Original source: topic-bitcask-crash-recovery-guarantees

Topic: What data loss scenarios are possible given that this implementation has no write-ahead log and no fsync calls

Date: 2026-05-29

Time: 08:37

Data Loss Scenarios: Missing fsync and WAL Gaps

The picture is more nuanced than "no WAL and no fsync" — some implementations have both, some have one, and some have neither. The gaps create distinct failure modes.

The Vulnerable Implementations

1. LSM Tree WAL: flush without fsync

log-structured-merge-tree/lsm.py:26 — the WAL's append method calls self._fd.flush() but never os.fsync().
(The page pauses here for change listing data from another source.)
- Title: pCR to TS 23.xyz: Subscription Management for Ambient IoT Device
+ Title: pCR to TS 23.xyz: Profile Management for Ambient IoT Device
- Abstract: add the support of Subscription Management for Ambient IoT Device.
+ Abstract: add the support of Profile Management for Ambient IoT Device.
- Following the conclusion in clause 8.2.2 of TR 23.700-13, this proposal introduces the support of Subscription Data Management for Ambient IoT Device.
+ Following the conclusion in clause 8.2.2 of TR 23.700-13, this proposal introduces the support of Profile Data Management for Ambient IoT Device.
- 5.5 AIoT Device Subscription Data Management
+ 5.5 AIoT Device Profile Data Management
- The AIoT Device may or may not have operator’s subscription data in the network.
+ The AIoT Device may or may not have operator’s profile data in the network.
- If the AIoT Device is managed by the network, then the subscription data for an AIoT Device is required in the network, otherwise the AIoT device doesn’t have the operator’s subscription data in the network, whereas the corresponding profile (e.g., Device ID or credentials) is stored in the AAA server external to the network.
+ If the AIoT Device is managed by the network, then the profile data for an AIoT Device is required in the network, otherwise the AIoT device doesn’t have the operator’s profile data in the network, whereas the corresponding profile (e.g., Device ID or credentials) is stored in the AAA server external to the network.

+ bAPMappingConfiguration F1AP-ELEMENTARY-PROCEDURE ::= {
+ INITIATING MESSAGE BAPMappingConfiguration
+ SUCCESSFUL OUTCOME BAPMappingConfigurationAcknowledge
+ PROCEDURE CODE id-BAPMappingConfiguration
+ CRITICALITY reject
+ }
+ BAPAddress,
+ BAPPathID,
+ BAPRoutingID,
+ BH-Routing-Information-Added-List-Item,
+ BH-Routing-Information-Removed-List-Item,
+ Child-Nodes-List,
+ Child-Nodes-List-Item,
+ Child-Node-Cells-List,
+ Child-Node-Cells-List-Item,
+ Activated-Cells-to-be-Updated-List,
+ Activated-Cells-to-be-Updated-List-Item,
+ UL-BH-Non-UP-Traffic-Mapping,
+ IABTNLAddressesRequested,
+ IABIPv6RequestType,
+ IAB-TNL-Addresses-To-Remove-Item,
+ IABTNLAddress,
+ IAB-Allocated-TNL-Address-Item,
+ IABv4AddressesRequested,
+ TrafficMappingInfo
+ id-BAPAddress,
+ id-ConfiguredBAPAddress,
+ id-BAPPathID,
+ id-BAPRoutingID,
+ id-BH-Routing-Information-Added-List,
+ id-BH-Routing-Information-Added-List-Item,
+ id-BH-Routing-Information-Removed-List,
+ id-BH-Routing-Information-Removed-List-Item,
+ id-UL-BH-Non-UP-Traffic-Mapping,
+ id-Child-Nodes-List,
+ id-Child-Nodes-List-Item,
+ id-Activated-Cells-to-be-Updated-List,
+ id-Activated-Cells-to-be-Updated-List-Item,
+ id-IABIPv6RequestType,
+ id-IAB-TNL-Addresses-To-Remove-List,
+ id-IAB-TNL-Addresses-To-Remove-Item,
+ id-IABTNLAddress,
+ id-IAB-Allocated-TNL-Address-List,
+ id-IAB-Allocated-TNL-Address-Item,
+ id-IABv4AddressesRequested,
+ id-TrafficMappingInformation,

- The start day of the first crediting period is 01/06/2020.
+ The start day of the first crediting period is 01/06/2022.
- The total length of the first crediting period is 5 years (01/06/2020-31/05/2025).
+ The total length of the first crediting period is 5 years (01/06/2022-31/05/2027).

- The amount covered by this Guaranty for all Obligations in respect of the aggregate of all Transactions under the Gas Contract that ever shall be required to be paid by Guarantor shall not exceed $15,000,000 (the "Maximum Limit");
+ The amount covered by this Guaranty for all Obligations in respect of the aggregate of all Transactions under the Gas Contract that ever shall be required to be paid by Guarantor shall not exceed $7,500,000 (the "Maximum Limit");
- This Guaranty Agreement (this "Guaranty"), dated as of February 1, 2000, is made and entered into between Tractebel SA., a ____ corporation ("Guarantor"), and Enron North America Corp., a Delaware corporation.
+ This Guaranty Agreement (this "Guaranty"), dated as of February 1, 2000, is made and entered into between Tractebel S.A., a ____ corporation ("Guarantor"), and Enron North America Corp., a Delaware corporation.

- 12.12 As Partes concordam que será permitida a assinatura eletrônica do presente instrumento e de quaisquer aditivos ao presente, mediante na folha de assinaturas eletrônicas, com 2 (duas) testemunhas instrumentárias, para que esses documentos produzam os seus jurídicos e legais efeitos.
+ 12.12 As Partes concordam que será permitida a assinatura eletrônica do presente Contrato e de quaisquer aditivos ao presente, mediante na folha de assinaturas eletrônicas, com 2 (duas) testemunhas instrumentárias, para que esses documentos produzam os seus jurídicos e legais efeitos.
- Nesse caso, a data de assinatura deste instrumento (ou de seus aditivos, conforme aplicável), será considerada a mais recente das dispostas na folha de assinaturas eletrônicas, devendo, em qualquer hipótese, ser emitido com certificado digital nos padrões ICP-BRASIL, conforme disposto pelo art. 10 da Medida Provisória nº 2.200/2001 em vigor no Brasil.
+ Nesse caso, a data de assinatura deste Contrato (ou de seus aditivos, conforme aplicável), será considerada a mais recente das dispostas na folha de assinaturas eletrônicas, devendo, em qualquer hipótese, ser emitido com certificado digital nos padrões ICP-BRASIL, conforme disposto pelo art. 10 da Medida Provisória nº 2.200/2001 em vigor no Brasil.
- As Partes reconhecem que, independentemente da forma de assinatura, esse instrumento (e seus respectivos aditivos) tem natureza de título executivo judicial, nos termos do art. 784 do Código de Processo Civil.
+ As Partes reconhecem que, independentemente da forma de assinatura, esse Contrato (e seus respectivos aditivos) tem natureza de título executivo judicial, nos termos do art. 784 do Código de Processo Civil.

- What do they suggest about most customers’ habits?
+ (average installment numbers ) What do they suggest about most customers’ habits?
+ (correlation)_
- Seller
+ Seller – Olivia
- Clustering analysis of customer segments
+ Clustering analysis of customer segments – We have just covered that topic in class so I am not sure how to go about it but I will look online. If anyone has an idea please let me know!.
This is the most dangerous pattern in the codebase because it *looks* safe but isn't.

flush() moves data from Python's userspace buffer into the OS kernel's page cache. It does not force the kernel to write to the physical disk. On power loss or kernel panic, everything in the page cache is gone. A user calls put(), the WAL writes the entry (line 242), flush() succeeds, and then the machine loses power — the WAL entry never made it to disk. On recovery, replaywal() (line 230) replays what's on disk, and that write is silently missing.

Scenario: You insert 50 keys, the OS buffers them all, power fails. On restart the WAL replays 0 entries. The memtable is empty. Those 50 keys are gone with no indication anything was lost.

2. Log-structured hash table: no WAL, no fsync

log-structured-hash-table/bitcask.py:155-157 — writerecord() calls self.activefile.flush() with no os.fsync(). This implementation has no WAL at all, which for an append-only log is fine by design (the data file *is* the log). But without fsync, the append-only property doesn't help:


def _write_record(self, key: str, value: bytes) -> int:
    ...
    self._active_file.write(header + payload)
    self._active_file.flush()
    return offset

After put() returns (line 168), the in-memory index points to an offset that may not exist on disk yet. On crash and recovery, scansegment() reads up to the last complete record on disk. The index will be rebuilt without the lost records, but any caller who received a successful put() was told the write succeeded.

Scenario: Write key "order-123", get back a successful offset. Power fails. Restart calls _recover() (line 72), which scans segments and rebuilds the index. "order-123" is not on disk. get("order-123") returns None.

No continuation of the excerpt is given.